┌────────

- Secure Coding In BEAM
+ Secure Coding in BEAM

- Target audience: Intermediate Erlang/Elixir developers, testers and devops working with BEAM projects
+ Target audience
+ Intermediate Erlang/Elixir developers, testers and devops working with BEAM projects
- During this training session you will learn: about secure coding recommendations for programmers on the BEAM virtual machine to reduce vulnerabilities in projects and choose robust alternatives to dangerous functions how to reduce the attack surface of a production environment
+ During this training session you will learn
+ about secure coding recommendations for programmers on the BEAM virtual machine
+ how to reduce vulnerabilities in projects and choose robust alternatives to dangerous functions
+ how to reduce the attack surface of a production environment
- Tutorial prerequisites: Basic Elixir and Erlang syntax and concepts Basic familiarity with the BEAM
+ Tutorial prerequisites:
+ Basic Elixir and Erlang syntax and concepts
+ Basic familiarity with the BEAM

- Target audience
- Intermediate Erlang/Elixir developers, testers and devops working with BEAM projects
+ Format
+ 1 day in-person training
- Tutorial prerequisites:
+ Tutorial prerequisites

└────────

- **What to work on**:
From the first line to the last, return the records unchanged.

- **Result**:
- Secure Coding In BEAM
+ Secure Coding in BEAM

- Target audience: Intermediate Erlang/Elixir developers, testers and devops working with BEAM projects
+ Target audience
+ Intermediate Erlang/Elixir developers, testers and devops working with BEAM projects
- During this training session you will learn: about secure coding recommendations for programmers on the BEAM virtual machine to reduce vulnerabilities in projects and choose robust alternatives to dangerous functions how to reduce the attack surface of a production environment
+ During this training session you will learn
+ about secure coding recommendations for programmers on the BEAM virtual machine
+ how to reduce vulnerabilities in projects and choose robust alternatives to dangerous functions
+ how to reduce the attack surface of a production environment
- Tutorial prerequisites: Basic Elixir and Erlang syntax and concepts Basic familiarity with the BEAM
+ Tutorial prerequisites:
+ Basic Elixir and Erlang syntax and concepts
+ Basic familiarity with the BEAM

- Target audience
- Intermediate Erlang/Elixir developers, testers and devops working with BEAM projects
+ Format
+ 1 day in-person training
- Tutorial prerequisites:
+ Tutorial prerequisites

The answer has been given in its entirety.